だからマグヌス閣下、どうかこの窮状を理解し、ハーラル陛下を助けて欲しい。あの君側の奸を除けるのは貴方をおいて他にない。
それには皇室の血をひく正統な皇帝家、イーリオことオーラヴ皇子の存在も必要になってくると思う。
マグヌス・ロロ総司令官閣下。
どうか賢明にして迅速な判断をお願い申し上げる――
読み終わった時、ジョルトは口を押さえ、声を殺すのが精一杯だった。
あのハーラルが皇帝家の血をひいてない?
皇太后が家臣によって殺され、皇帝を利用しようとしている?
とんでもない事実だった。事実であれば、だが。
とは言え、それを判別する術を彼は持たぬし、また持つ必要もないと思った。あのロベルトと名乗った影に、偽りを言っている様子はないと感じたからだ。
ただの直感と言えばそうだが、あの傷を見れば命懸けなのは分かったし、演技であるかどうかぐらい、ジョルトにだって見抜く事は出来た。
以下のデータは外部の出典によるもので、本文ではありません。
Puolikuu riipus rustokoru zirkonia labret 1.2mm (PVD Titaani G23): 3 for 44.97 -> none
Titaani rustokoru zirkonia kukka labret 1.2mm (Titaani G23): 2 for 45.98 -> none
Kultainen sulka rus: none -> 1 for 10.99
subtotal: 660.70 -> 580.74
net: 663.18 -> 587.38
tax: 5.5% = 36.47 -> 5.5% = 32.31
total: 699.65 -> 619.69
とすれば、自分にこの書状を託したのも納得の出来る話ではある。
かなりの権力を持つ人間が敵勢力であり、誰がどの陣営なのか分からないのなら、確実にどの陣営にも属していない者――即ち外部の者に協力を仰ぐのは常套手段である。
――にしたって、俺が頼られるとはな。
随分と高く評価されたもんだと我ながら苦笑が漏れる。
だがそれ以上に、この命懸けの想いに応えてやりたいという気持ちも沸き起こった。おそらくそれすら見越しての事だろうが、こう言った見透かされ方は、嫌いではなかった。
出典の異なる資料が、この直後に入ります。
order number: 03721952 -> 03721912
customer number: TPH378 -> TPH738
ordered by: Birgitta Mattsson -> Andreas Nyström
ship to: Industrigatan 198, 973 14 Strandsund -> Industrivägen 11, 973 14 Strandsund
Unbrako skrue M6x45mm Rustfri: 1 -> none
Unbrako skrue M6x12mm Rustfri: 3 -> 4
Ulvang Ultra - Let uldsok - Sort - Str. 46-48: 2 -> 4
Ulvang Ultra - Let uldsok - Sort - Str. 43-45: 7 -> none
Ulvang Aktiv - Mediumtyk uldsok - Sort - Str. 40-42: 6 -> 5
一方で自身の予言通り、不死騎隊二番隊隊長のロベルト・ウルリッヒは、この直ぐ後、ウルリクの手にかかって命を落としていた。
ただ命懸けの隠密行動が功を奏し、最終的にジョルトに書状を託した事まで気付かれはしなかった。
ところで――
彼は何故一人だけ、生き存える事が出来たのか。
最前、ハルデゴン団長をはじめとした不死騎隊の全隊がウルリク一人の手によって殲滅させられた時、彼もまた一撃で殺された――かに思われただろう。
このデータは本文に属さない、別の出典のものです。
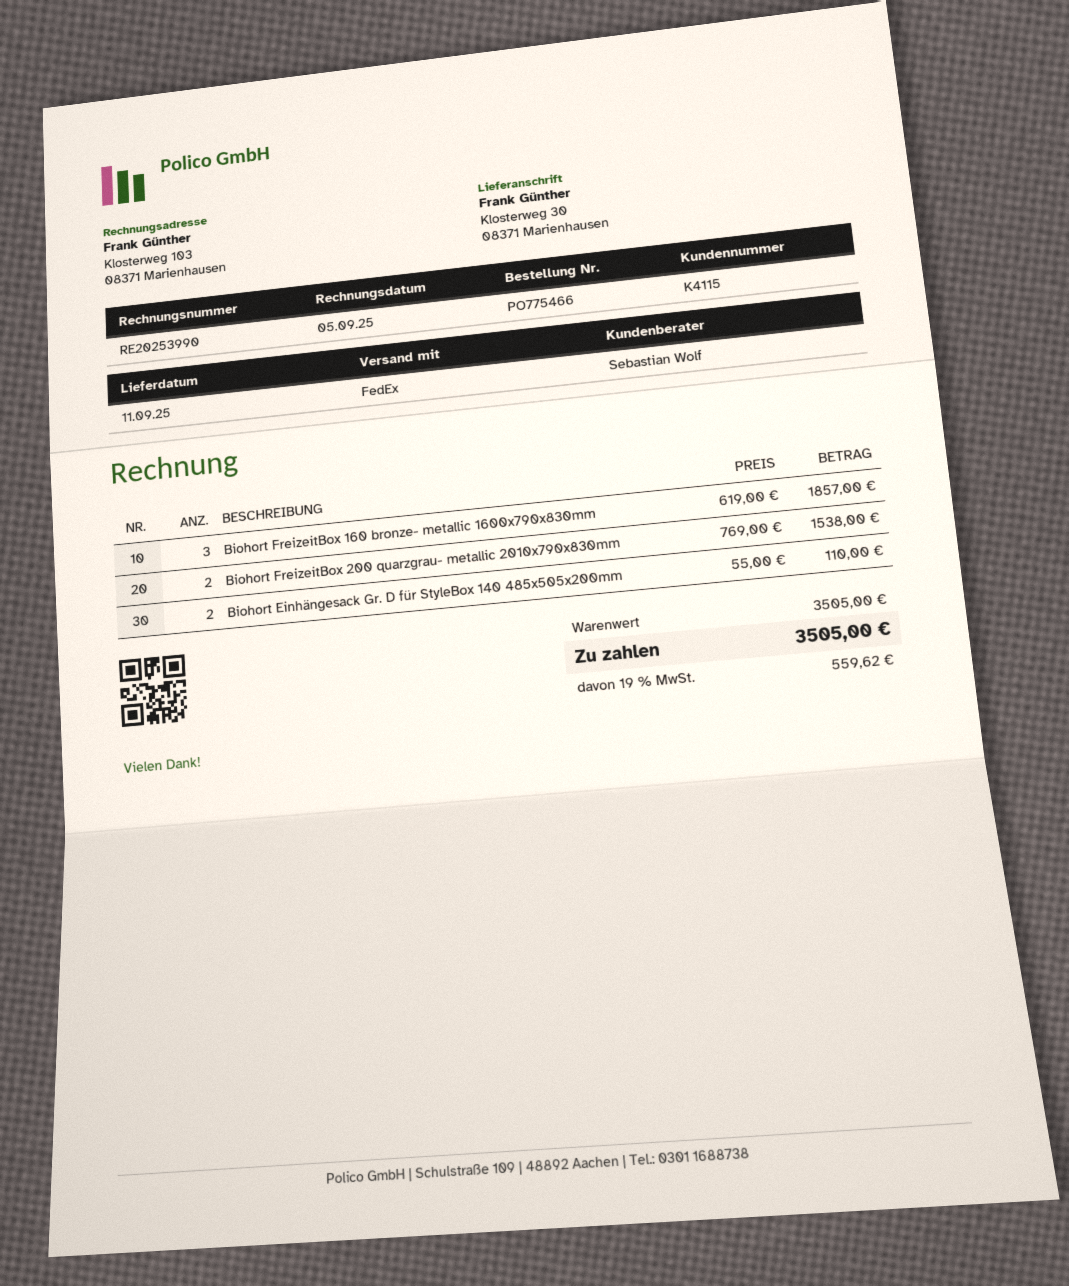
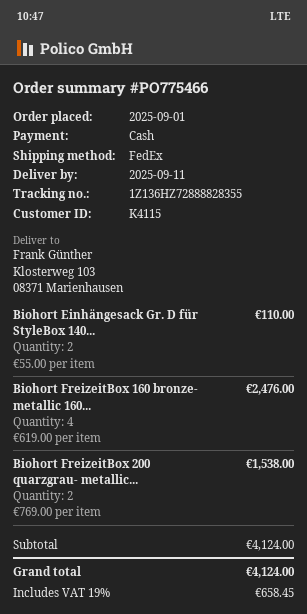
ship to: Klosterweg 30, 08371 Marienhausen -> Klosterweg 103, 08371 Marienhausen
Biohort FreizeitBox 160 bronze- metallic 1600x790x830mm: 3 x 619.00 = 1857.00 -> 4 x 619.00 = 2476.00
subtotal: 3505.00 -> 4124.00
tax: 19% = 559.62 -> 19% = 658.45
total: 3505.00 -> 4124.00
しかしそれは擬態で、彼は咄嗟に己の獣能を発動。そのお蔭で重傷を負いつつも何とか一命はとりとめていたのだ。
彼の兄エドヴァルドはそれに気付き、その場で死んだフリをしろと指示。万一に備えての命令だったのだろうが、この判断が全ての運命を変える事になるのである。
ロベルトは自分が生きている事を気付かれぬよう、必死で身を潜めた。
そして帝都に戻って書状を書き、これをハーラルに渡そうとしたのだが、そこで灰堂術士団らによって見付かってしまったのである。
その際、ハーラルに渡すはずだった書面は失われ、急いで新たに書いたのがジョルトに渡した一通だった。
これが、ジョルトに至った経緯の全て――。
ところでジョルトもその場では動揺の方が大きく、後になって気付く事になったのだが、書状はただ血に汚れていたのではなかった。
その文字すら、血でしたためられていたのだ。
文字通り、ロベルトが命を削って書いた一通だった。